The article reveals the research results which study adaptive peculiarities and internal disorder pattern of 109 adolescent respondents with visual, hearing, severe speech impairments, with delayed mental development. All the interviewees are characterized with an optimal adaptive level. The adolescents with hearing impairments demonstrate declarable adaptability, which indicates high self-acceptance and acceptance of other people, emotional comfort, internal orientation to self-control. They overcome adaptive difficulties due to obedience. The respondents with delayed mental development are proven to have the opposite adaptive type with critical level in self-acceptance and acceptance of other people, medium emotional comfort. They solve the adaptation problems through domination. Comparative analysis of internal disorder pattern highlights that an authentic difference exists in all the components. The adolescents with visual impairments are better aware of their disorder, its causes and factors; while the teenagers with speech impairments demonstrate a poor cognitive component. The adolescents with delayed mental development are concentrated on physical feelings, their peers with hearing impairments do not observe many physical feelings and discomfort connected with the impairment, thus they are not motivated for changes considering the disability. The study reveals that more interrelations are seen between motivating and physical components of internal disorder pattern and adaption indications. However, the strongest connections are established between a cognitive component and a domination-subordination phenomenon.
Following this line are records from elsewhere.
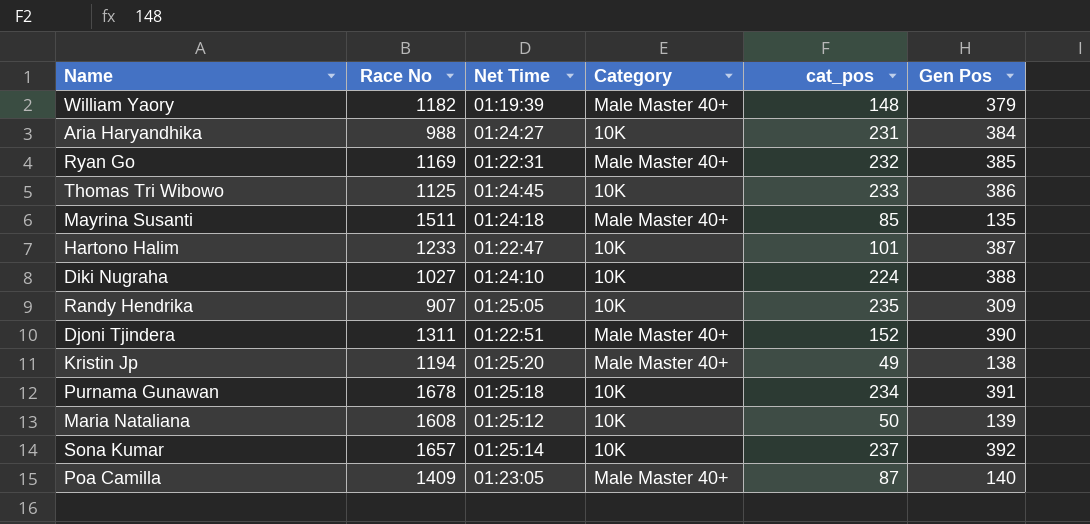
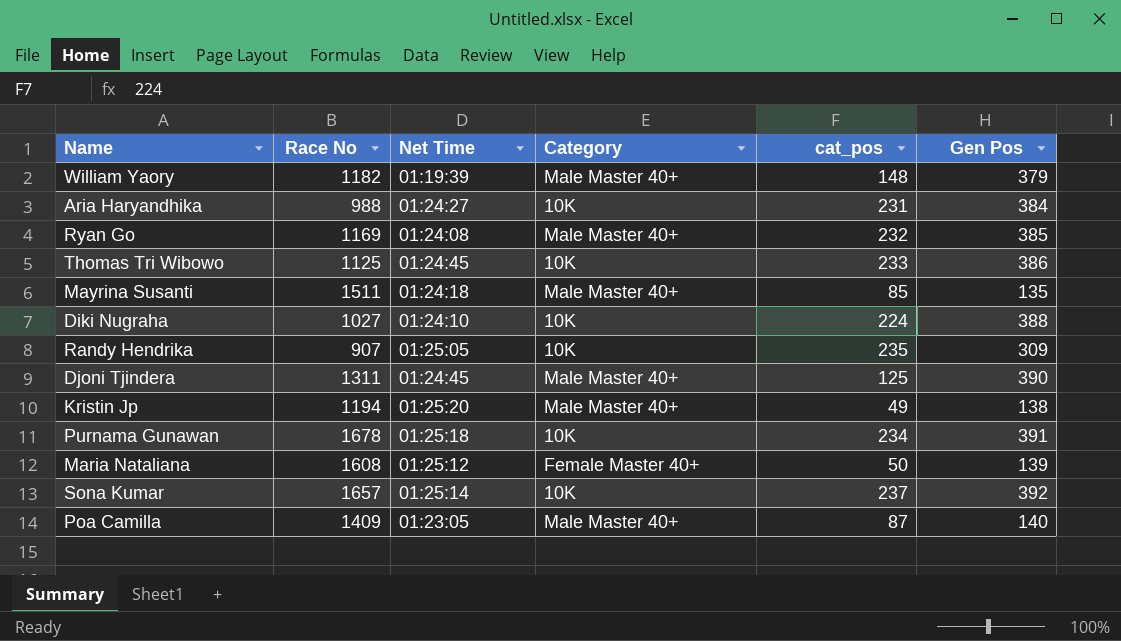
row Hartono Halim: 1233 | 01:22:47 | 10K | 101 | 387 -> none
Ryan Go | Net Time: 01:22:31 -> 01:24:08
Djoni Tjindera | Net Time: 01:22:51 -> 01:24:45
Djoni Tjindera | cat_pos: 152 -> 125
Maria Nataliana | Category: 10K -> Female Master 40+

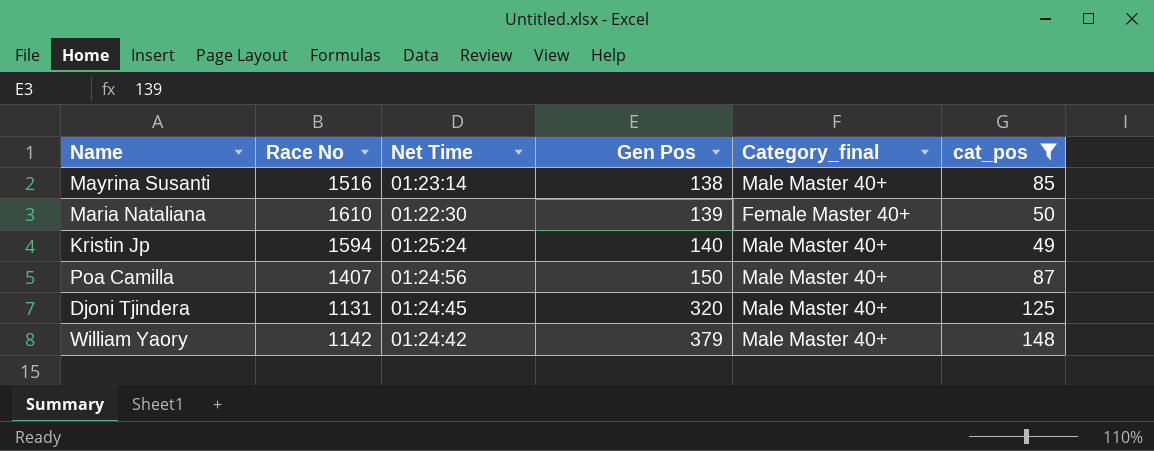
filter: none -> cat_pos <= 148
row order: none -> Gen Pos ascending
column Gen Pos | position: 6 -> 4
column name: Category -> Category_final
Mayrina Susanti | Race No: 1511 -> 1516
Mayrina Susanti | Net Time: 01:24:18 -> 01:23:14
Mayrina Susanti | Gen Pos: 135 -> 138
Maria Nataliana | Race No: 1608 -> 1610
Maria Nataliana | Net Time: 01:25:12 -> 01:22:30
Kristin Jp | Race No: 1194 -> 1594
Kristin Jp | Net Time: 01:25:20 -> 01:25:24
Kristin Jp | Gen Pos: 138 -> 140
Poa Camilla | Race No: 1409 -> 1407
Poa Camilla | Net Time: 01:23:05 -> 01:24:56
Poa Camilla | Gen Pos: 140 -> 150
Djoni Tjindera | Race No: 1311 -> 1131
Djoni Tjindera | Gen Pos: 390 -> 320
William Yaory | Race No: 1182 -> 1142
William Yaory | Net Time: 01:19:39 -> 01:24:42

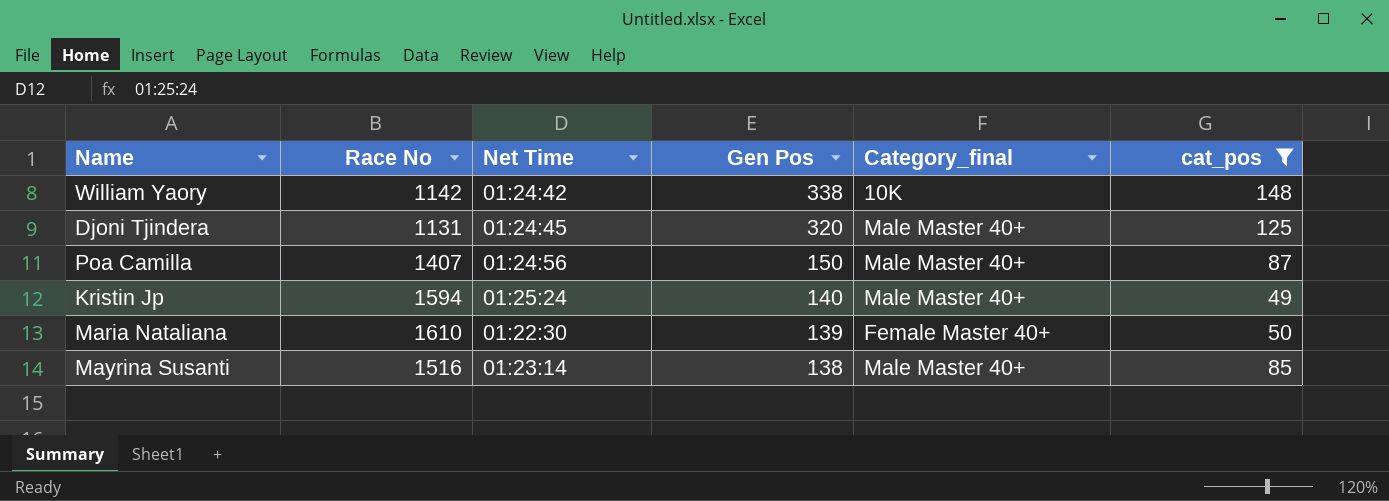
row order: Gen Pos ascending -> Gen Pos descending
William Yaory | Gen Pos: 379 -> 338
William Yaory | Category_final: Male Master 40+ -> 10K

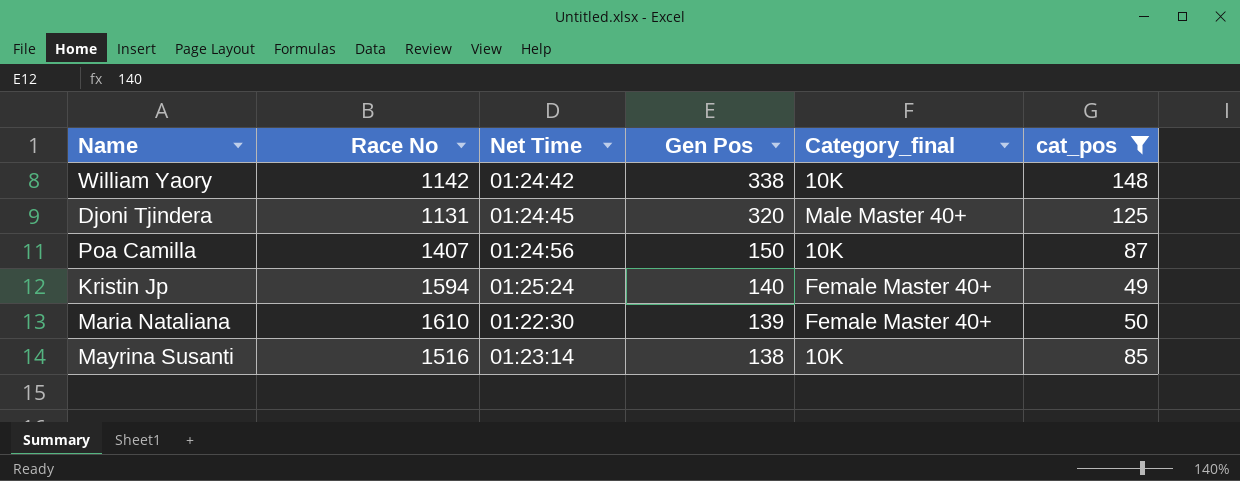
Poa Camilla | Category_final: Male Master 40+ -> 10K
Kristin Jp | Category_final: Male Master 40+ -> Female Master 40+
Mayrina Susanti | Category_final: Male Master 40+ -> 10K

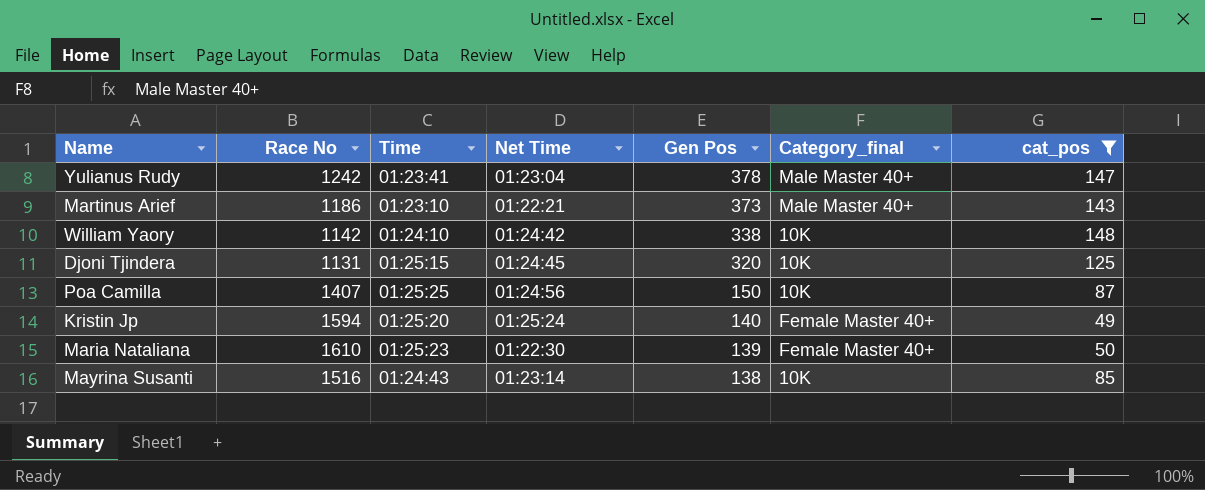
column Time | position: none -> 3
row Yulianus Rudy: none -> 1242 | 01:23:41 | 01:23:04 | 378 | Male Master 40+ | 147
row Martinus Arief: none -> 1186 | 01:23:10 | 01:22:21 | 373 | Male Master 40+ | 143
Djoni Tjindera | Category_final: Male Master 40+ -> 10K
Keywords: Disabilitiesinternal disorder patterndifficult conditions of personality developmentfactors of personality adaptationadolescents with developmental disorders

Introduction

Study of personal adaptive mechanisms is considered to be a thoroughly worked out theme in both domestic and foreign modern psychology. According to Nalchajyan (1988), socio-psychological adaptation implies an ability to conduct leading activity, self-fulfillment and personal validation.

The fact that the person has some disabilities obstructs the activity, thus it may lead to social stigmatization and interfere into the adaptive process. It is commonly accepted that disabilities cause difficulties in forming I-concept and its specific components. The personality analysis among the adolescents with disabilities depicts inadequate self-esteem, difficulties with building interpersonal relationships in a group of peers, self-hesitation and uncertainty about the future (An & Lee, 2019; Dunaevskaya, 2016).

Problem Statement

Modern researches on the adaptive problem indicate actual areas while examining the phenomenon:

Modern researches on inward disorder pattern are indirectly related to problems of personal adaptation among individuals with disabilities. In scientific works internal disorder pattern (IDP) is considered to contain personal perceptions and worries over the disorder they have, while in the structure cognitive and emotional components are distinguished. A significant condition in the phenomenon study is its inclusion in the structure of I-concept. It defines the actual purposes in the research on IPD variants. Thus, the objective is to obtain enough information for predicting personal behavior in diverse life situations.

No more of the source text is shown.